The morning is one of the few free-time periods we have and Jennifer, Joy and I decide to join up with a few others and taxi over to the Temple of Heaven for a quick visit. We arrive at the South Gate entry and walk past groups of Chinese summertime visitors doing Tai Chi, sidewalk calligraphy, swing dancing and strolling about like us. It is a cheerful, relaxed morning as we make our way to the Circular Mound Altar where individuals are taking pictures of children and parents or friends standing in the centre of the universe. We make our way toward the north and the main temple but take a tree-lined path to the west for its shade. There we discover a large group of people engaged in singing.
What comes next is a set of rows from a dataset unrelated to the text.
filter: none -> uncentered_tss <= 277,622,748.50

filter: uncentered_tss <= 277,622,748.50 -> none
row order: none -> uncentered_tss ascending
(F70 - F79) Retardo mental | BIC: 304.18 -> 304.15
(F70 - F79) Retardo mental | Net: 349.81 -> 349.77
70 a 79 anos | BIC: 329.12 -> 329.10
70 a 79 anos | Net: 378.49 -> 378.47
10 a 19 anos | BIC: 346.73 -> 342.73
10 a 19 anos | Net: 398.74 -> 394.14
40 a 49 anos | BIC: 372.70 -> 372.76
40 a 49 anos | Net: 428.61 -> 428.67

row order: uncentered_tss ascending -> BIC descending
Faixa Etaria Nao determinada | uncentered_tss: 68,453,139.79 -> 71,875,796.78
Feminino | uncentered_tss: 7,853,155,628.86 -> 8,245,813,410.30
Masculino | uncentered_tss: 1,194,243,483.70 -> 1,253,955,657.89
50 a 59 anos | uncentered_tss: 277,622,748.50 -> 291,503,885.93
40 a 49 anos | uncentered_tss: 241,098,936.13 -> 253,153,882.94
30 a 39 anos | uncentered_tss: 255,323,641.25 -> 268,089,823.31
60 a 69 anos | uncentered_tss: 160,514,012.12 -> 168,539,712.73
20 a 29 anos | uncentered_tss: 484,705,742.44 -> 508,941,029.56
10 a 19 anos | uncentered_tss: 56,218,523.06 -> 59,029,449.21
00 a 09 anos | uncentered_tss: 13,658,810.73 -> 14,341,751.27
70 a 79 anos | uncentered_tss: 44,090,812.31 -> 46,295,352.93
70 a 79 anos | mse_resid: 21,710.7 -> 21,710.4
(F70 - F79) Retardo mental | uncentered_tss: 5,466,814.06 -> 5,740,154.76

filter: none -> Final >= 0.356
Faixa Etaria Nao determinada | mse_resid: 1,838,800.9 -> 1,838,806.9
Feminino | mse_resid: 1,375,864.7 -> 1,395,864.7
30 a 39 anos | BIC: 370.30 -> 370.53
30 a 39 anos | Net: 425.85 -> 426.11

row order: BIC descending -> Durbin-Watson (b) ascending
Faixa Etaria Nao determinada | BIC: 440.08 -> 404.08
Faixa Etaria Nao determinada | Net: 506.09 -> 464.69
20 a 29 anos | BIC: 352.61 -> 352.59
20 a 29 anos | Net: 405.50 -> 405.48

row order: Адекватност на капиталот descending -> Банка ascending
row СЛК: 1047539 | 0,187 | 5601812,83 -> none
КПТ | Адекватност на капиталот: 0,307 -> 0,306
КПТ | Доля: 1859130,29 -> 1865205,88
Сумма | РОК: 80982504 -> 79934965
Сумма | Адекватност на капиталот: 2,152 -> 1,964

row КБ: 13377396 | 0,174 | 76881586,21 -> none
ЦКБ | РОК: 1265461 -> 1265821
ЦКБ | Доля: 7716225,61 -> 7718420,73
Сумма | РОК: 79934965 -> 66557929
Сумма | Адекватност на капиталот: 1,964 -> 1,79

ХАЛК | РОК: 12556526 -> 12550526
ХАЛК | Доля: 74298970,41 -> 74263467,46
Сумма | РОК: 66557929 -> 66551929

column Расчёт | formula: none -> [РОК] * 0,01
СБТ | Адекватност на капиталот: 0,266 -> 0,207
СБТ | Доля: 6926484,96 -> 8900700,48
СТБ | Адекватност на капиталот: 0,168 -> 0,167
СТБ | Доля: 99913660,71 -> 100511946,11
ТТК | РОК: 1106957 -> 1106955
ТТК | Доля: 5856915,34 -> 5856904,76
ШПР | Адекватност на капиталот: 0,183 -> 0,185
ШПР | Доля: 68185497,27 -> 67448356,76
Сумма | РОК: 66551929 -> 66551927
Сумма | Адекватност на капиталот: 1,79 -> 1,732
Passersby join in the songs, evidently all well known melodies to the locals. More groups of people are engaged in activities like badminton, exercises and dancing. A young woman comes up to us to invite us to visit her art school exhibition. Having visited a similar exhibit in the Forbidden City we decide to go along. The art schools apparently have access to some excellent locations such as this in order to show off their student and teacher works. We decide to purchase some of the art at the set price of 200 rnb each. The art is excellent and will be suitably framed once we get home. The destination of our morning stroll is the main temple The Hall of Prayer for Good Harvests. There we are momentarily brushed aside by a group of un-uniformed security to make way for a small delegation of military men accompanying a VIP to have a closer look at the temple. I work my way closer to the group and hear the guest of honour speaking in what sounds like Russian. They leave just as quickly as they came and an elderly man steps forward to us and says in English “The new empire is already appearing. In fifteen or twenty years or maybe fifty the world will follow the Chinese lead. The Americans won’t dare to start wars on their own.” He is eighty-five and from Poland.

We return to take our leave from the hotel and bus to the city airport where we board our flight to Xi’an. Most of the large group will go to Xi’an but some will remain in Beijing. After the short stay in Xi’an an even smaller group will go on to the other cities while the others return to Beijing and Vancouver.